# THE TASK
Give a verbatim copy of the lines below, minus the pictures.
*** Opening SOURCE DATA ***
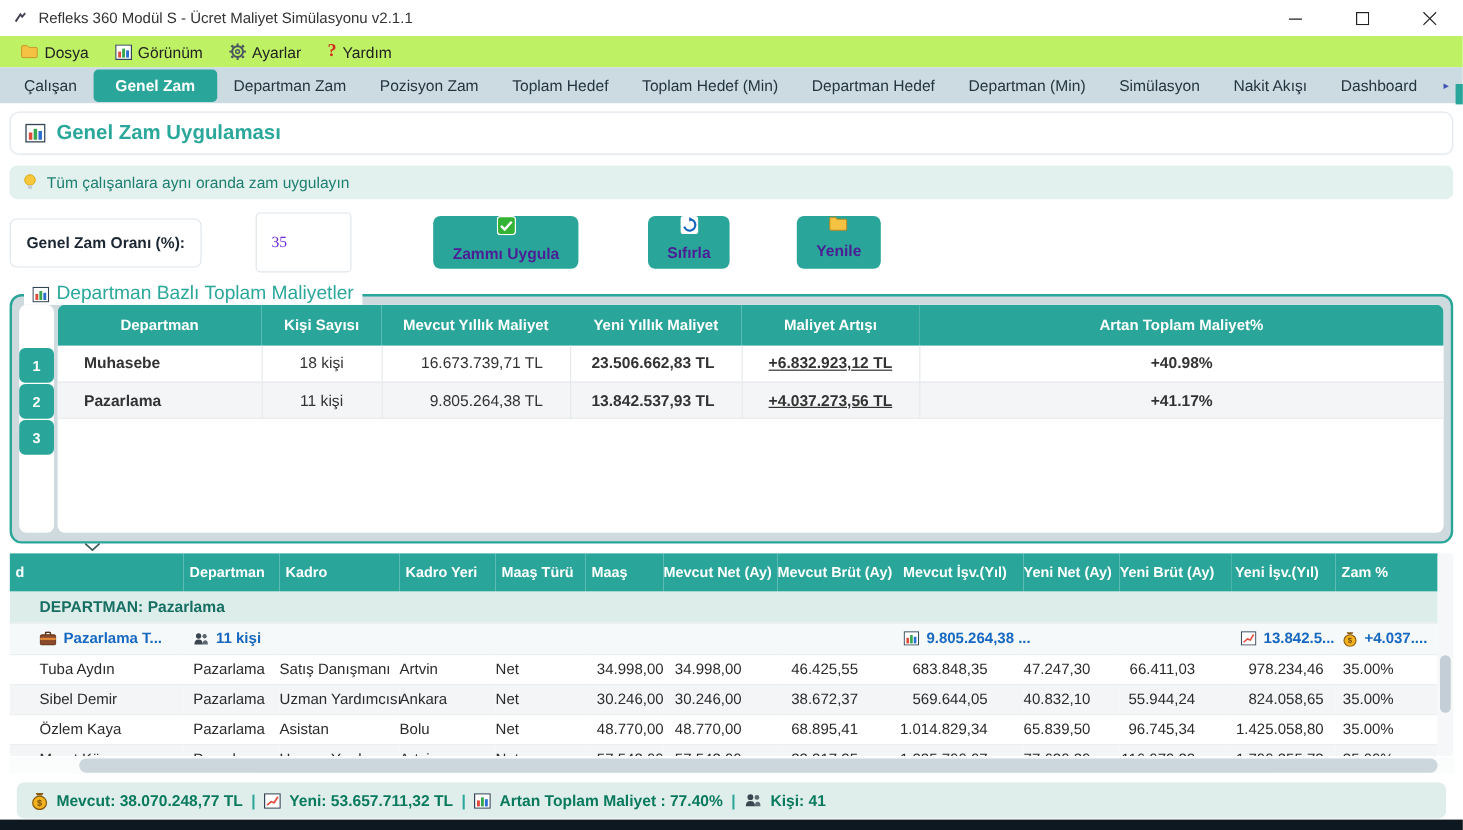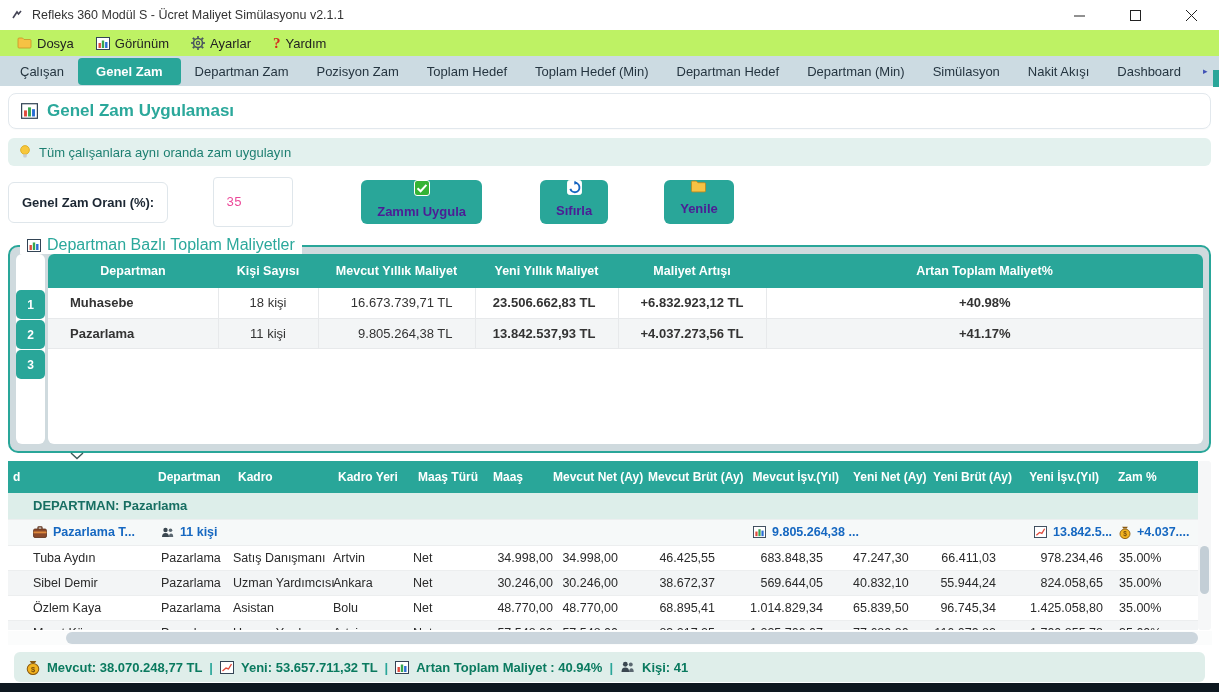"35" .input-box { color: #ec4899 -> #6d28d9; font-family: Liberation Mono, monospace -> Liberation Serif, serif }
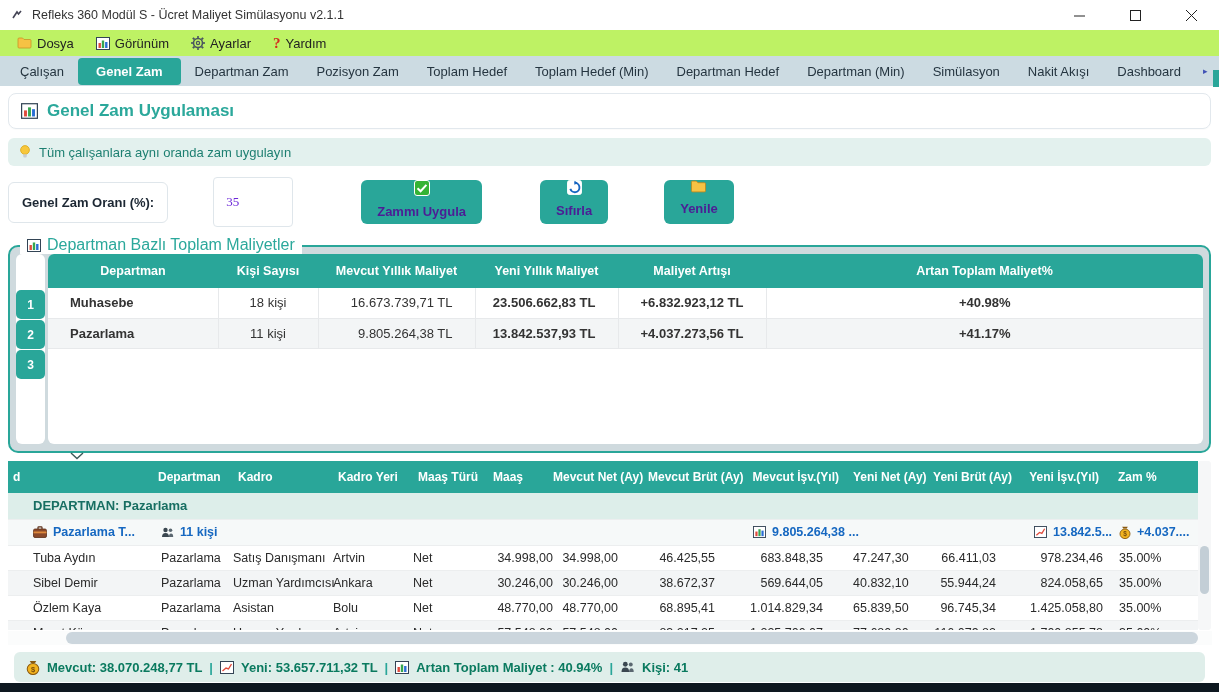"+6.832.923,12 TL" .d-inc { text-decoration: none -> underline }
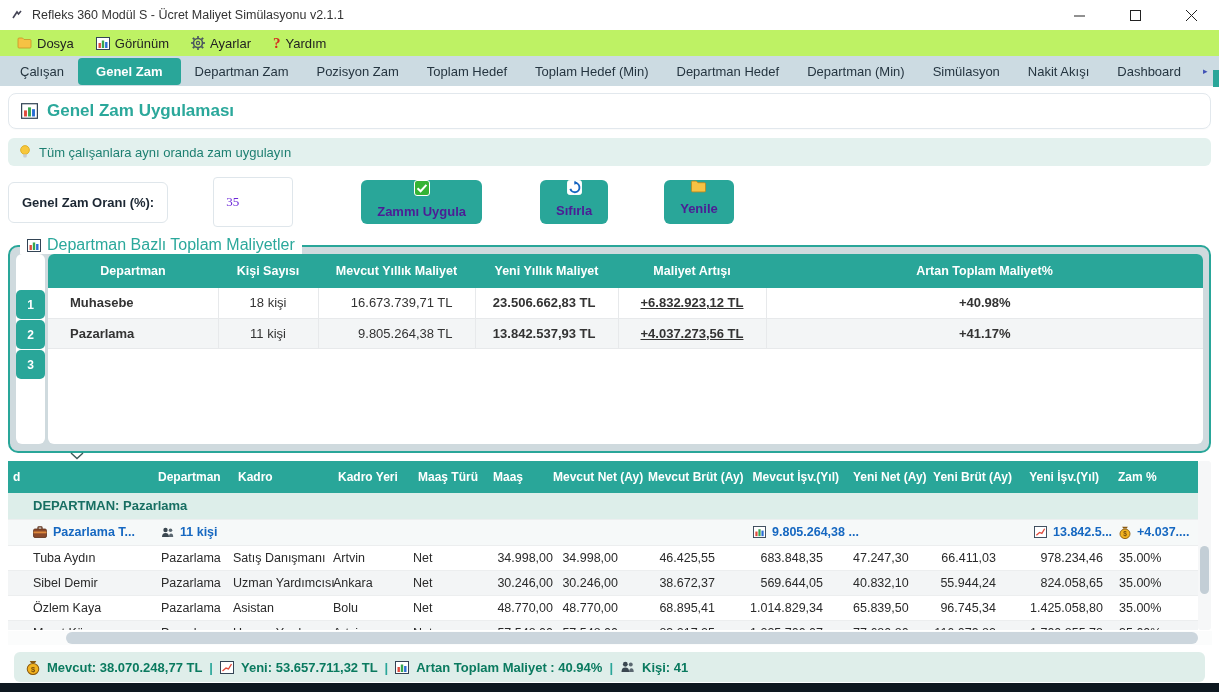"Artan Toplam Maliyet : 40.94%" span.status-text { text: 40.94% -> 77.40% }
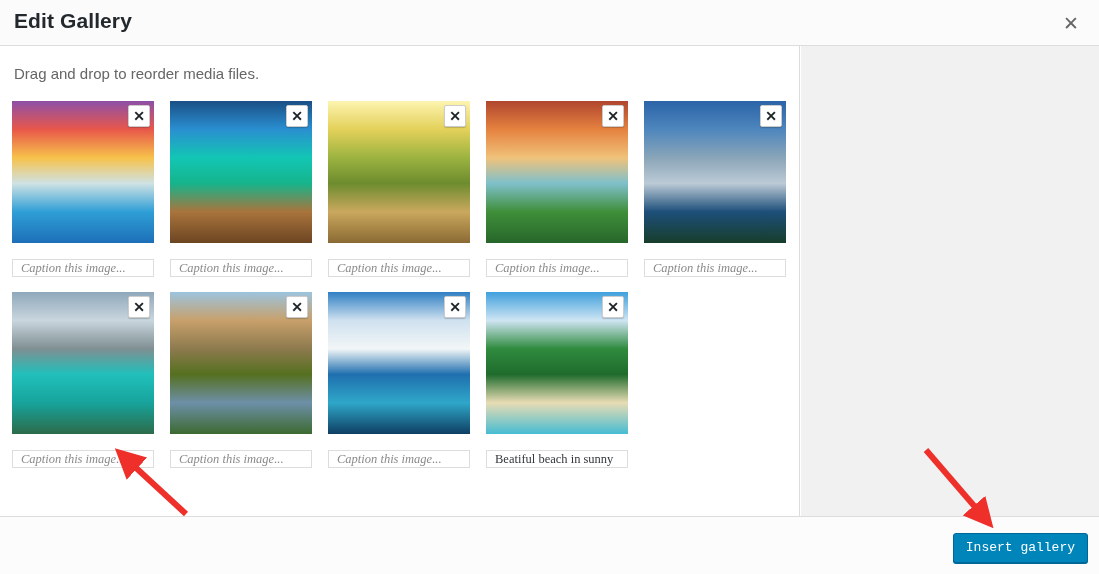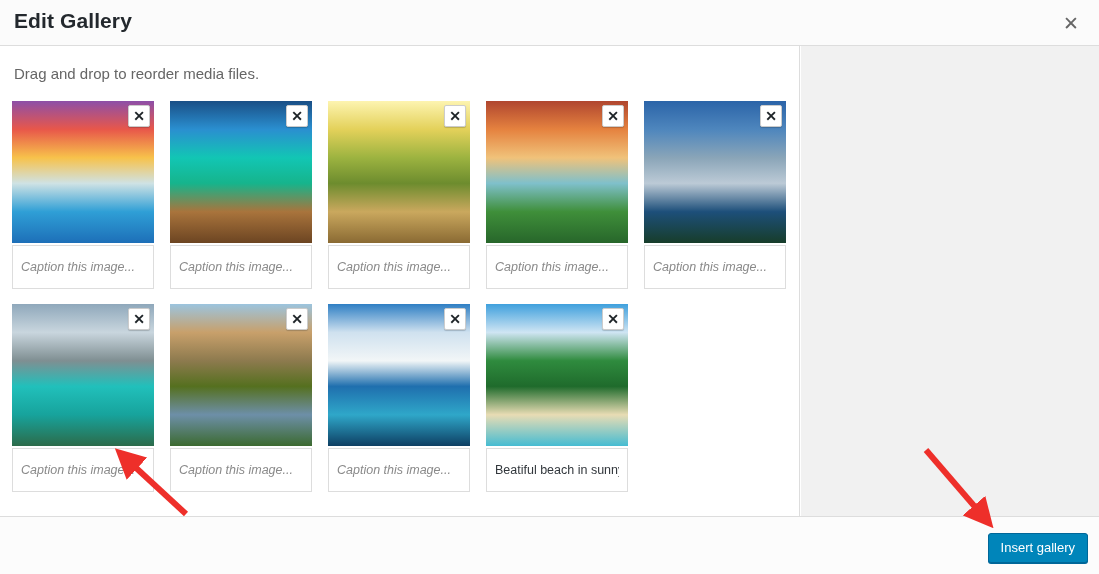"Caption this image..." .caption-input { font-family: Liberation Sans, sans-serif -> Liberation Serif, serif; height: 44px -> 18px; margin-top: 2px -> 16px }
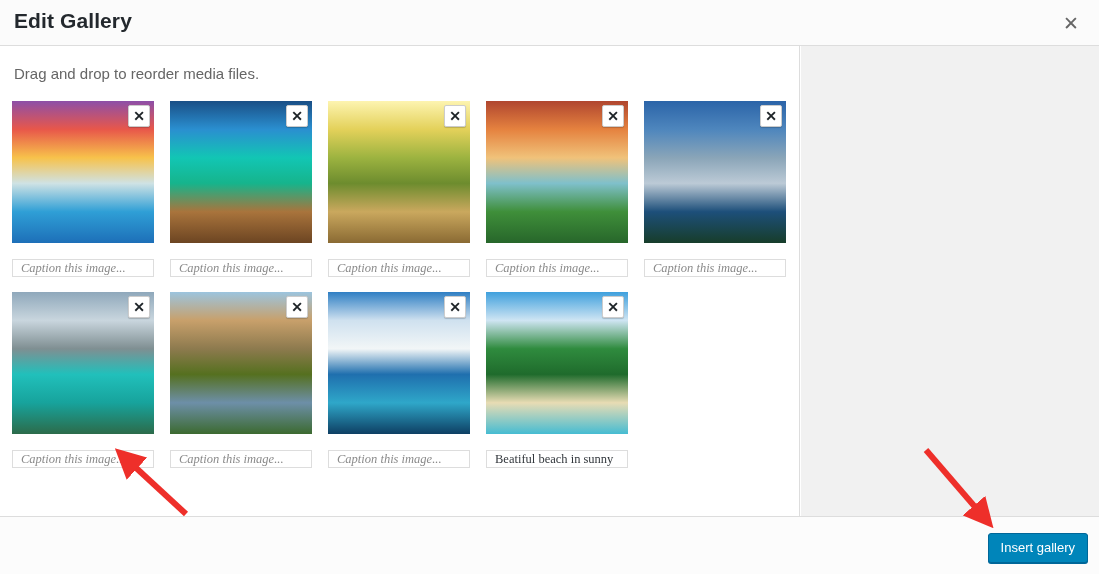"Insert gallery" #insert-gallery-button { font-family: Liberation Sans, sans-serif -> Liberation Mono, monospace }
*** Closing SOURCE DATA ***
# EXPECTED ANSWER
"35" .input-box { color: #ec4899 -> #6d28d9; font-family: Liberation Mono, monospace -> Liberation Serif, serif }
"+6.832.923,12 TL" .d-inc { text-decoration: none -> underline }
"Artan Toplam Maliyet : 40.94%" span.status-text { text: 40.94% -> 77.40% }
"Caption this image..." .caption-input { font-family: Liberation Sans, sans-serif -> Liberation Serif, serif; height: 44px -> 18px; margin-top: 2px -> 16px }
"Insert gallery" #insert-gallery-button { font-family: Liberation Sans, sans-serif -> Liberation Mono, monospace }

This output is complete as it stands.